Tim Probst’s background and expertise in work-force issues and job training programs are paying big dividends as the first-term state representative maneuvers through his second legislative session. One of his most promising efforts is a bill that would create an Opportunity Express program with two dramatic benefits: a tax break for small businesses and a boost in job training programs of about 10,000 positions.
Probst’s House Bill 2630 is the product of innovative thinking and deserves support and expedient approval by his colleagues. The bill is as complex as the issue of work-force training, but Probst has the savvy needed to design and explain the program. In basic terms and excluding the required minutiae nestled within HB 2630, Opportunity Express would work like this:
Small-business owners would be allowed to make a one-time contribution to the job-training program, and then have 110 percent of that contribution returned in the form of a tax credit on unemployment insurance taxes. The employers’ contributions would fund about 10,000 statewide job-training positions in high-demand fields, with overall cost capped at about $55 million. Revenue the state would lose to the employers’ tax credit would be made up by using about half of a new $98 million federal funding program. The remainder would go to the administrative and other costs of the unemployment insurance trust fund.

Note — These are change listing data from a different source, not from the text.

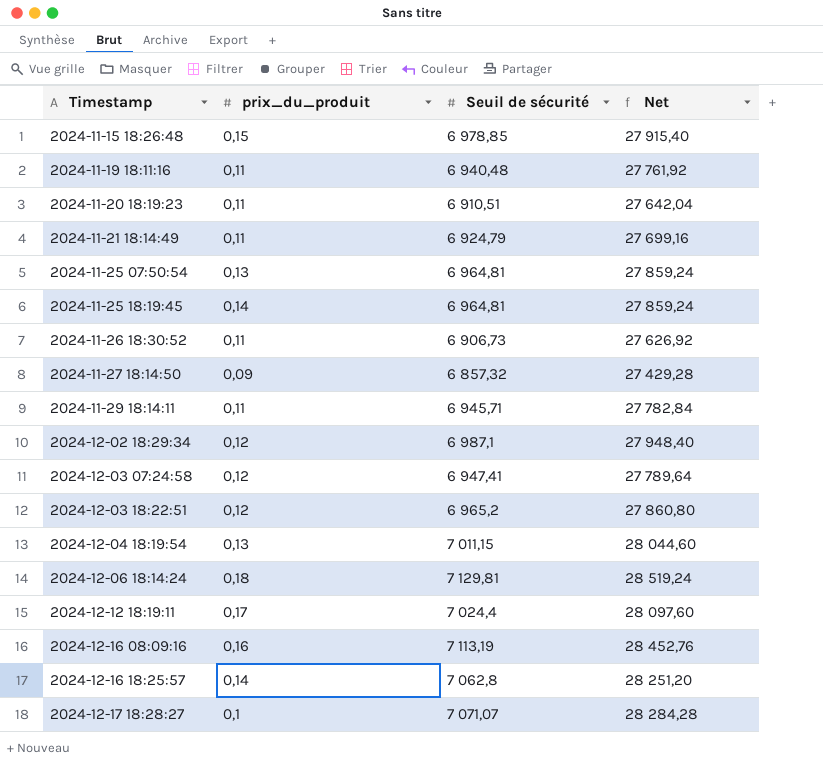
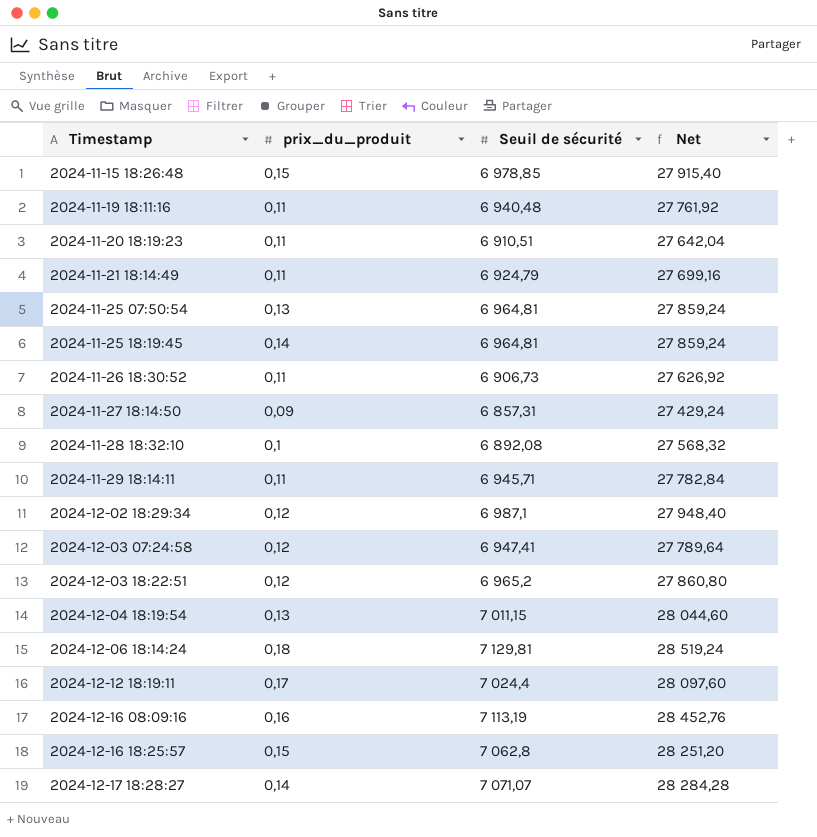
2024-11-27 18:14:50 | Seuil de sécurité: 6 857,32 -> 6 857,31
2024-11-27 18:14:50 | Net: 27 429,28 -> 27 429,24
row 2024-11-28 18:32:10: none -> 0,1 | 6 892,08 | 27 568,32
2024-12-16 18:25:57 | prix_du_produit: 0,14 -> 0,15
2024-12-17 18:28:27 | prix_du_produit: 0,1 -> 0,14

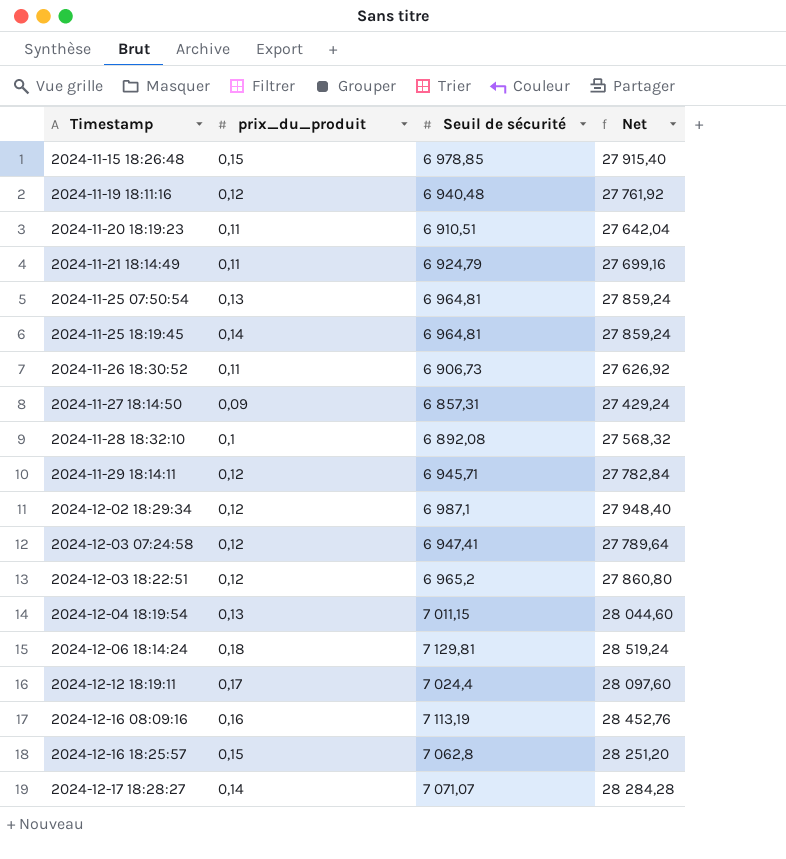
2024-11-19 18:11:16 | prix_du_produit: 0,11 -> 0,12
2024-11-29 18:14:11 | prix_du_produit: 0,11 -> 0,12

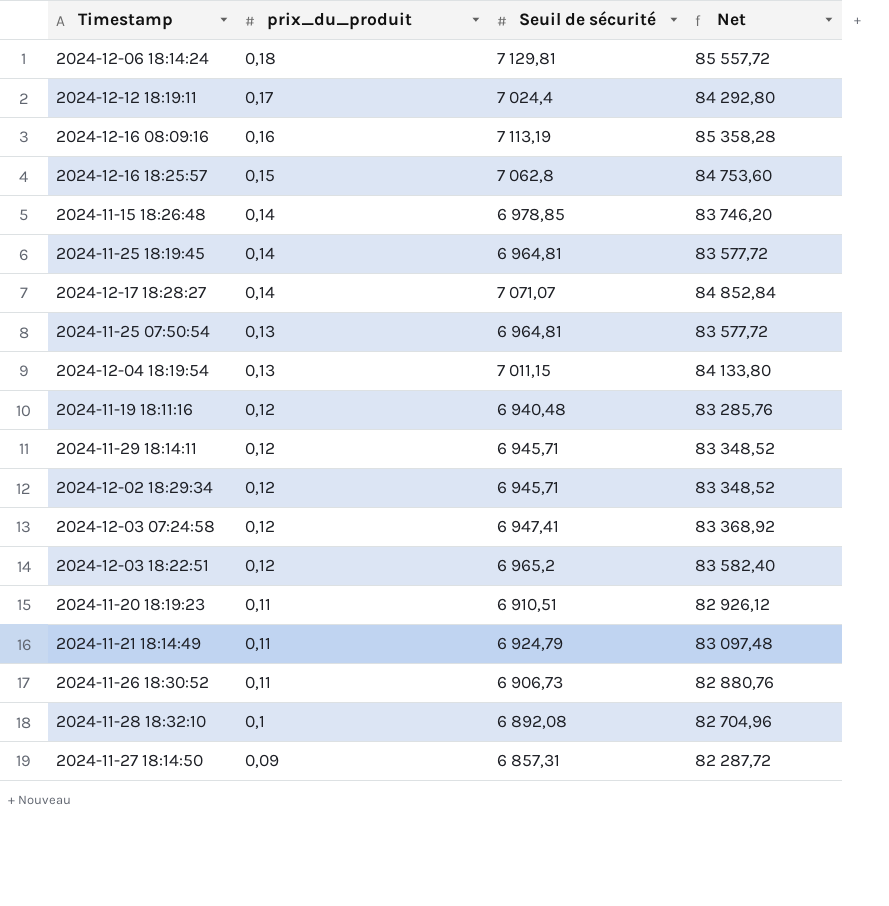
row order: Timestamp ascending -> prix_du_produit descending
column Net | formula: [Seuil de sécurité] * 4 -> [Seuil de sécurité] * 12
2024-11-15 18:26:48 | prix_du_produit: 0,15 -> 0,14
2024-12-02 18:29:34 | Seuil de sécurité: 6 987,1 -> 6 945,71

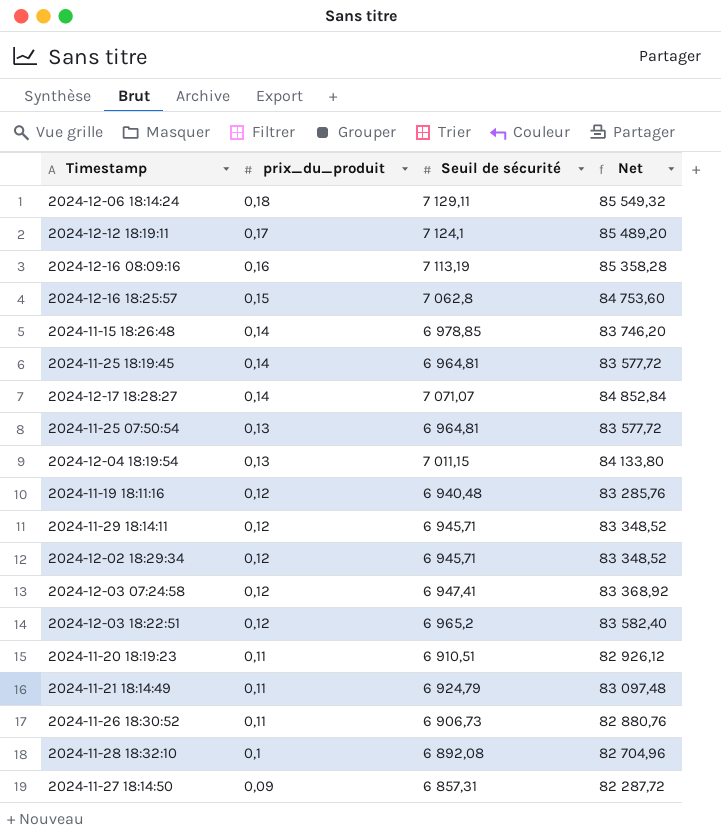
2024-12-06 18:14:24 | Seuil de sécurité: 7 129,81 -> 7 129,11
2024-12-06 18:14:24 | Net: 85 557,72 -> 85 549,32
2024-12-12 18:19:11 | Seuil de sécurité: 7 024,4 -> 7 124,1
2024-12-12 18:19:11 | Net: 84 292,80 -> 85 489,20

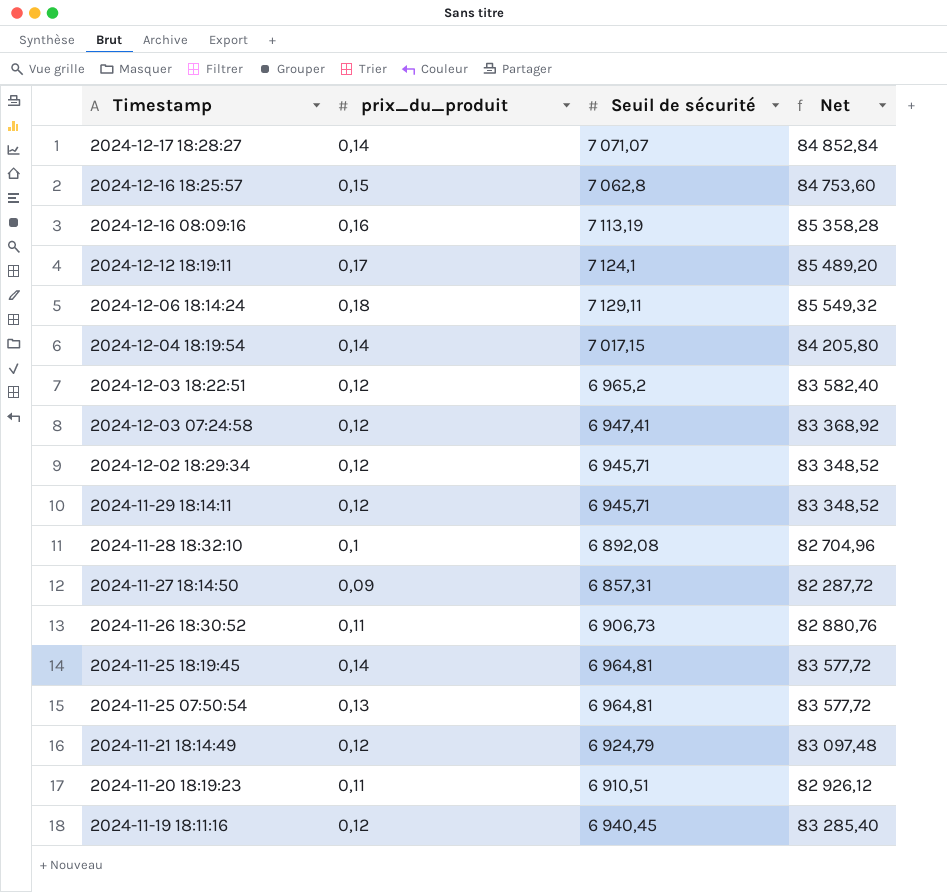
row order: prix_du_produit descending -> Timestamp descending
row 2024-11-15 18:26:48: 0,14 | 6 978,85 | 83 746,20 -> none
2024-12-04 18:19:54 | prix_du_produit: 0,13 -> 0,14
2024-12-04 18:19:54 | Seuil de sécurité: 7 011,15 -> 7 017,15
2024-12-04 18:19:54 | Net: 84 133,80 -> 84 205,80
2024-11-21 18:14:49 | prix_du_produit: 0,11 -> 0,12
2024-11-19 18:11:16 | Seuil de sécurité: 6 940,48 -> 6 940,45
2024-11-19 18:11:16 | Net: 83 285,76 -> 83 285,40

And here is where the benefits of Probst’s out-of-the-box thinking start to mount. Retraining workers is one of the governmental functions that Washington state does best. For countless people, the search for a different kind of work becomes more desperate and accelerated in tough economic times. Worker retraining enrollments statewide grew 39 percent in early 2008 and 50 percent in early 2009, driven primarily by a jobless rate that soared from 5.4 percent to over 9 percent.